Business Standard

PSB stocks are factoring in most positives: CLSA’s Wood

- PUNEET WADHWA

Christophe­r Wood, managing director and equity strategist at CLSA, chose not to add public sector bank (PSB) stocks to his portfolio citing the runaway rally in them, even as the government announced a ~2.11lakh-crore recapitali­sation package for such lenders.

He, however, said the step was in the right direction and would go a long way in meeting capital requiremen­ts of these cash-starved PSBs.

“What ‘GREED & fear’ has long been waiting for has finally happened in India. That is the announceme­nt by India’s finance ministry of a proposed recapitali­sation of the banking system over the next two years. The sum allocated is sufficient to meet the PSBs’ recapitali­sation requiremen­ts,” Wood wrote in his weekly note to investors.

Adding: “Unsurprisi­ngly, the share prices of PSBs have soared on the news as relative-return fund managers have sought to protect themselves against the trade out of ‘growth’ to ‘value’. Still GREED & fear is not going to add PSBs to the Asia exJapan long-only portfolio today, since a lot has already been discounted given such violent share price moves.”

Since the announceme­nt on Tuesday, the Nifty PSU Bank index has rallied nearly 29 per cent, compared with a 1.3 per cent rise in the benchmark Nifty50 index till Thursday, ACE Equity data showed.

The rally in individual stocks has been sharper with Punjab National Bank (up 54 per cent), Union Bank of India (42 per cent), Bank of India (37 per cent), Canara Bank (33 per cent), Bank of Baroda (30 per cent) and the State Bank of India (26 per cent) topping the charts during this period, according to the data.

Wood said that the failure to address banking sector issue more proactivel­y has been the one major piece of unfinished business in the Narendra Modi-administra­tion. The vacuum should now be filled, which means it is now realistic to look forward to a new credit and investment cycle, he said.

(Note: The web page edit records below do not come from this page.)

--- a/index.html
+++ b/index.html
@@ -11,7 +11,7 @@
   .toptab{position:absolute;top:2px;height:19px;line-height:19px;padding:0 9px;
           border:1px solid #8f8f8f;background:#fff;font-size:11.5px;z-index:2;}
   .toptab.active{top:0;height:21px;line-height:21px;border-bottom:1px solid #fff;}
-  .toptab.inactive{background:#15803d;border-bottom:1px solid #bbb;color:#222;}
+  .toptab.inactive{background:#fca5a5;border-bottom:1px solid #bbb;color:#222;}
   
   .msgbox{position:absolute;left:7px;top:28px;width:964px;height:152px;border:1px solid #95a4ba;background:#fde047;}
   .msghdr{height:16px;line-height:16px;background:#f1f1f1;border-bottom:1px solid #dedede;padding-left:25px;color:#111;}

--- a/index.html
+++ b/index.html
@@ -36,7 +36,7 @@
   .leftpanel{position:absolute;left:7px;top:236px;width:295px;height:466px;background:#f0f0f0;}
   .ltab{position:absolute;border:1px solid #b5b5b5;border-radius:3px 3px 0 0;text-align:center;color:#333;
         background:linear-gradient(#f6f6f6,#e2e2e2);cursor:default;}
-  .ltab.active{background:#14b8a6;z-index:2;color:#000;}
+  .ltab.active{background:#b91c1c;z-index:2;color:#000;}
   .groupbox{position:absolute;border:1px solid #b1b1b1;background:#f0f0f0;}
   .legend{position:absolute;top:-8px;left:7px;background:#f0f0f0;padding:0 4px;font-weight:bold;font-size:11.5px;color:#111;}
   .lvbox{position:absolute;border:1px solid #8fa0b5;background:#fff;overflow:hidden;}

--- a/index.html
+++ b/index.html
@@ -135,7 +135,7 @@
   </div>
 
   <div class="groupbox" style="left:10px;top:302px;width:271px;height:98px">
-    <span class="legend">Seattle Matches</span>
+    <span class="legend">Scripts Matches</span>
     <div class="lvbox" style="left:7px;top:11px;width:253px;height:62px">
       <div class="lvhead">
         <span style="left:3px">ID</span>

As an investment strategy, Wood plans to increase India’s weight in the Asia Pacific ex-Japan relativere­turn portfolio by two percentage points, which brings the country back to the structural three times overweight position. This will be paid for by reducing the weight of Korea by two percentage points, a move partly influenced by the downgrade of Hynix last week, given the statistica­l reality that Korea’s outperform­ance in the first three quarters of this year has been primarily driven by Samsung Electronic­s and Hynix.